We developed a simple model to examine if energy storage in a tendon is more sensitive to changes in muscle moment arm or changes in mechanical properties of the tendon. To study tendon energetics during stretch–shortening cycles, we used a single-joint-model with the following characteristics: (1) the movement is restricted to cyclical flexion and extension of one joint (e.g. ankle bouncing); (2) the joint is actuated by one muscle–tendon unit (MTU), comprised of a contractile element (CE) in series with an elastic element (SE) and there is no redundancy of agonists and no co-contraction of antagonists; (3) kinematics and joint moments are given;and (4) net joint work over one full cycle is zero.
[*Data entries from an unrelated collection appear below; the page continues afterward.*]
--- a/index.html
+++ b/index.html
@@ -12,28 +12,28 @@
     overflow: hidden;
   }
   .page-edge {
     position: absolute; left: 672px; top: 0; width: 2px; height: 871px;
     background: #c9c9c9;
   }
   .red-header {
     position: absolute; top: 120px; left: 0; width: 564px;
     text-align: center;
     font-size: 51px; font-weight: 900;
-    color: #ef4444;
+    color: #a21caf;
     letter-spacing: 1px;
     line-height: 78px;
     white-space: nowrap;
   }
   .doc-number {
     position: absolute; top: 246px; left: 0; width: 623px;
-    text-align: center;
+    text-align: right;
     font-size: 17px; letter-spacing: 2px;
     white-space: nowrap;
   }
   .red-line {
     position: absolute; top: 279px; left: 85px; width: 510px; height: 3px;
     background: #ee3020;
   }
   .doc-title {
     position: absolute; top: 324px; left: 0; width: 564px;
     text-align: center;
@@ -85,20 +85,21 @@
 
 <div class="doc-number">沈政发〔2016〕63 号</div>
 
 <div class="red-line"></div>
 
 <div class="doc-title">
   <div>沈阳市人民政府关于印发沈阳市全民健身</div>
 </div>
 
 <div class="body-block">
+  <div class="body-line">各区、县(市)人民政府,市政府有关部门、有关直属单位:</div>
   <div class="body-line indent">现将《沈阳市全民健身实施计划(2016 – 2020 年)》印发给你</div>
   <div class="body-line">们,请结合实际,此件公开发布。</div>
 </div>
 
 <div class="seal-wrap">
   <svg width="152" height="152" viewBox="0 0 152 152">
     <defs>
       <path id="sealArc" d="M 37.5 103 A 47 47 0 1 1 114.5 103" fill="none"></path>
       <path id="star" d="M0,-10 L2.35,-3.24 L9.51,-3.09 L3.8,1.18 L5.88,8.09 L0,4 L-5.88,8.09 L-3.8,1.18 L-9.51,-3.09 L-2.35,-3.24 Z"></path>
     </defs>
Under these assumptions, it is evident that joint moment equals MTU moment,and joint work equals MTU work. Changes in MTU length are a function of both joint angular displacement and moment arm of the MTU at the joint. During the stretch phase, work is done on the MTU (by gravity) and the MTU, as a whole,is lengthening; in this phase, energy can be stored in the tendon. During the subsequent shortening phase, the MTU does work while shortening; in this phase stored energy can be released from the tendon.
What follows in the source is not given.